Give the records again exactly, but drop the pictures.

━━ MATERIAL SHOWN ━━

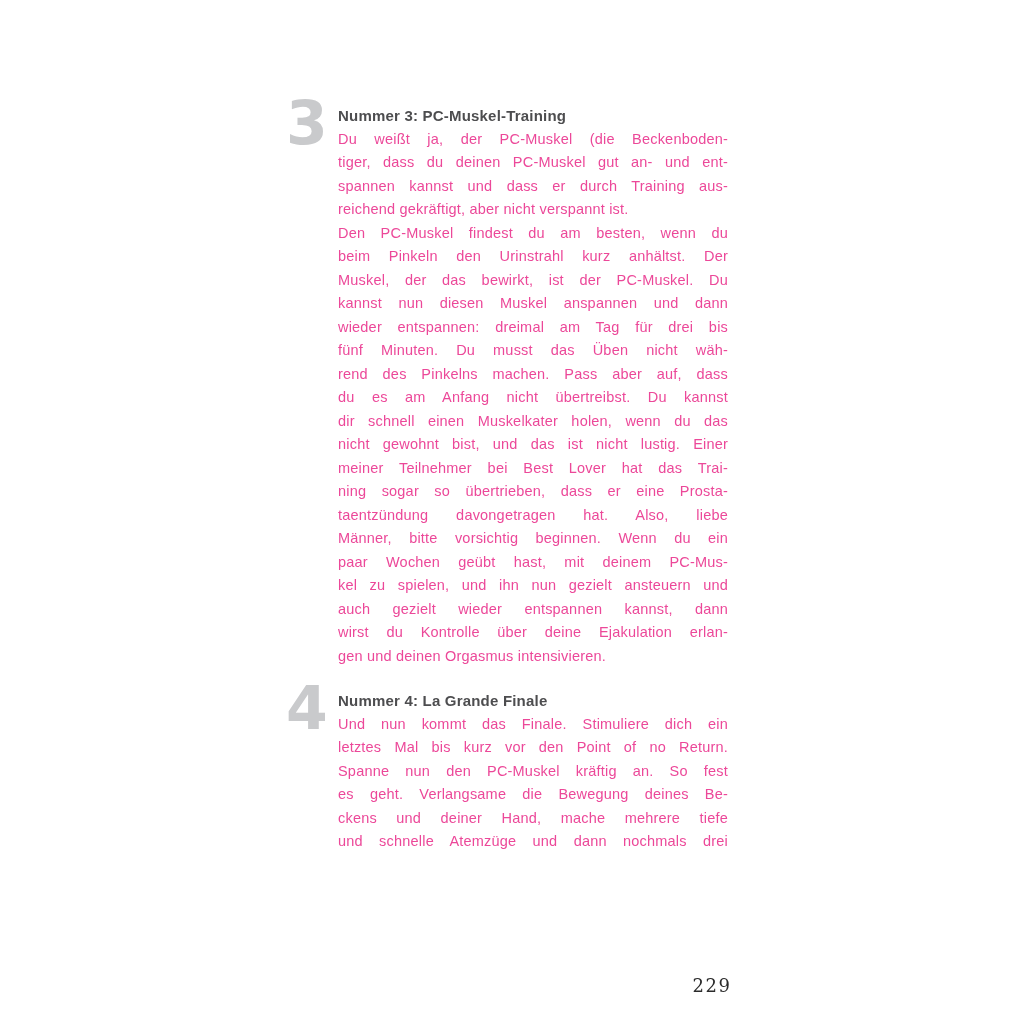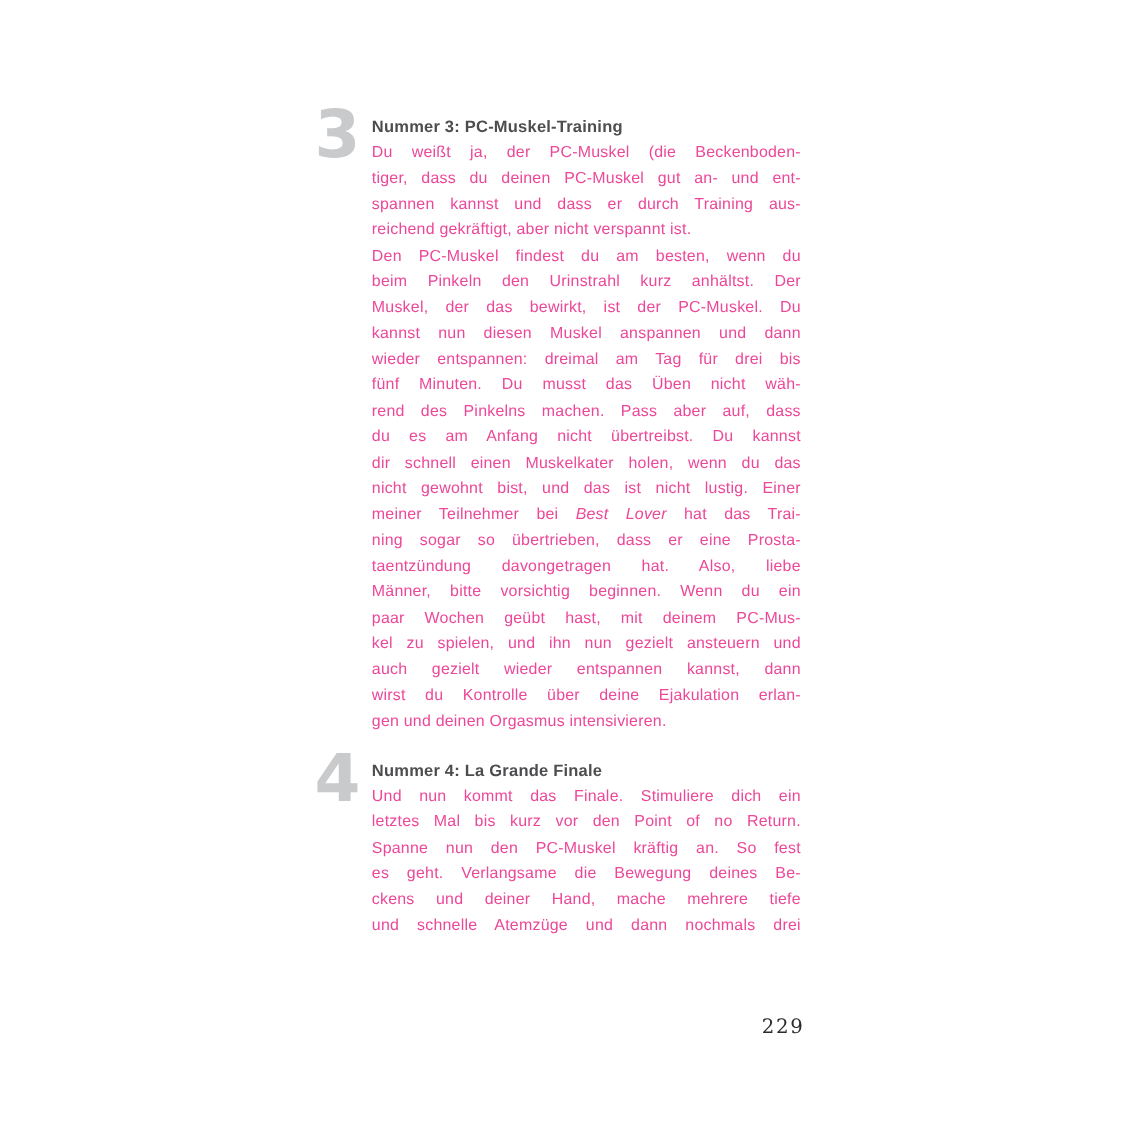--- a/index.html
+++ b/index.html
@@ -60,26 +60,25 @@
     letter-spacing: 0.2px;
     text-align: justify;
     text-align-last: justify;
     overflow: hidden;
   }
   .line.last {
     text-align: left;
     text-align-last: left;
   }
   .line .it {
-    font-style: italic;
   }
   .page-number {
     position: absolute;
     left: 690px;
-    top: 922px;
+    top: 974px;
     width: 44px;
     text-align: center;
     font-family: "DejaVu Serif", serif;
     font-size: 18px;
     line-height: 24px;
     letter-spacing: 1.5px;
     color: #2b2b2b;
   }
 </style>
 </head>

━━━

◆ EXERCISE SOLUTION ◆
--- a/index.html
+++ b/index.html
@@ -60,26 +60,25 @@
     letter-spacing: 0.2px;
     text-align: justify;
     text-align-last: justify;
     overflow: hidden;
   }
   .line.last {
     text-align: left;
     text-align-last: left;
   }
   .line .it {
-    font-style: italic;
   }
   .page-number {
     position: absolute;
     left: 690px;
-    top: 922px;
+    top: 974px;
     width: 44px;
     text-align: center;
     font-family: "DejaVu Serif", serif;
     font-size: 18px;
     line-height: 24px;
     letter-spacing: 1.5px;
     color: #2b2b2b;
   }
 </style>
 </head>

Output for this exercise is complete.